Sin embargo la concentración de poder en grandes casas editoriales, distribuidoras de cine y música genera preocupaciones sobre la formación de monopolios y oligopolios que afectan negativamente al sistema de derechos de autor. Estas empresas dominantes pueden fijar precios altos, limitar el acceso a contenidos, censurar ciertos materiales y dificultar el surgimiento de nuevos creadores, desequilibrando la distribución de beneficios en la cadena de valor.

Cuando aparece una tecnología nueva y disruptiva como el internet, capaz de reproducir y diseminar contenidos a una escala nunca vista, los defensores del copyright tradicional ponen el grito en el cielo, la ven como una amenaza. Pero en realidad es la cultura, ansiosa por fluir. Ideas buscando nuevos cauces para replicarse. Las industrias deben adaptarse o perecer, como arguye Clay Shirky en su análisis de los efectos de la revolución digital.

El nuevo sistema de copiar y pegar que es Internet, requiere de modelos de negocio nuevos, como iTunes de Apple o Netflix. Todos son sistemas nuevos de distribución de cine, televisión y música que siguen respetando el modelo de derechos de autor.

Implicaciones para el futuro

¿Qué significa esto para el futuro de la propiedad intelectual y la cultura?

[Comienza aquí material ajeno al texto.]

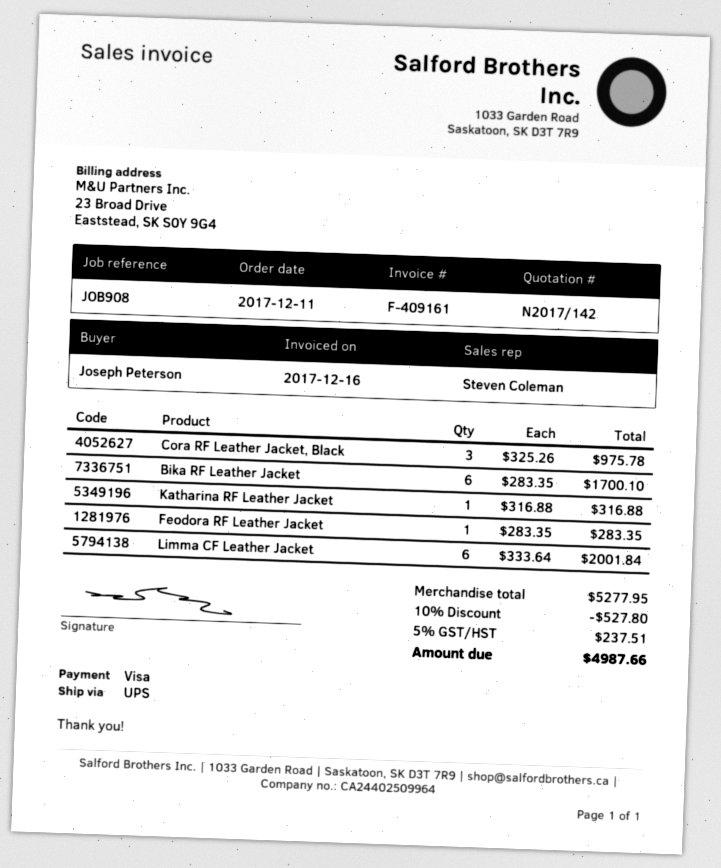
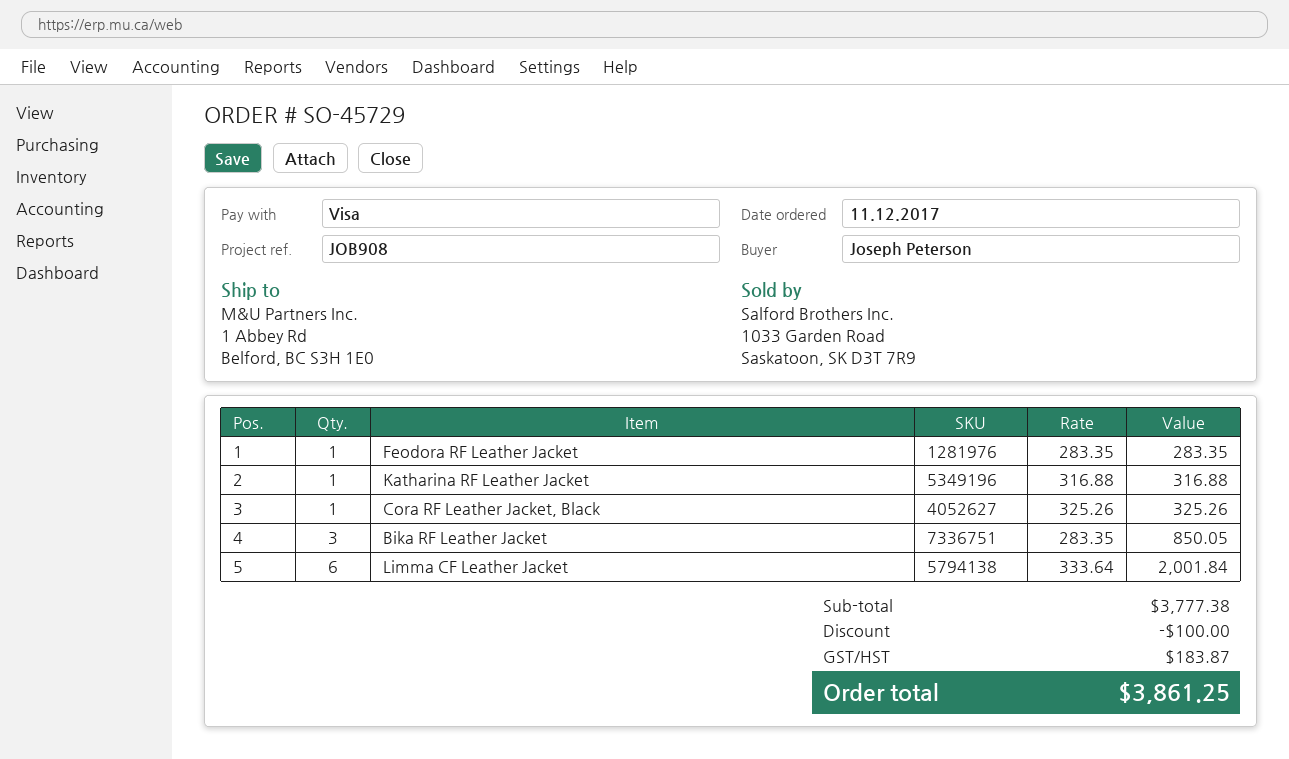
Cora RF Leather Jacket, Black: 3 x 325.26 = 975.78 -> 1 x 325.26 = 325.26
Bika RF Leather Jacket: 6 x 283.35 = 1700.10 -> 3 x 283.35 = 850.05
subtotal: 5277.95 -> 3777.38
discount: 527.80 -> 100.00
tax: 237.51 -> 183.87
total: 4987.66 -> 3861.25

No existe una respuesta única, pero sí algunos principios clave.

Debemos garantizar un equilibrio entre proteger la autoría y permitir la innovación. Estudios demuestran que cierto nivel de copiado estimula la creatividad, mientras que restricciones excesivas la limitan.

Es preciso explorar modelos alternativos al copyright tradicional, como licencias flexibles, membresías o financiación colectiva. La tecnología permite nuevas formas de compensar la creación sin coartar su difusión.

La piratería es ilegal pero aparece y prospera más cuando los monopolios del copyright no se adaptan a las nuevas tecnologías de copiar y pegar. O cuando abusan de su poder para direccionar las tendencias o elevar el precio artificialmente.

Urge adoptar una actitud proactiva ante los cambios, en lugar de resistirnos. Si logramos que las mejores ideas fluyan y se combinen con generosidad y justicia, la cultura se enriquecerá extraordinariamente. Ese es nuestro desafío en esta nueva era.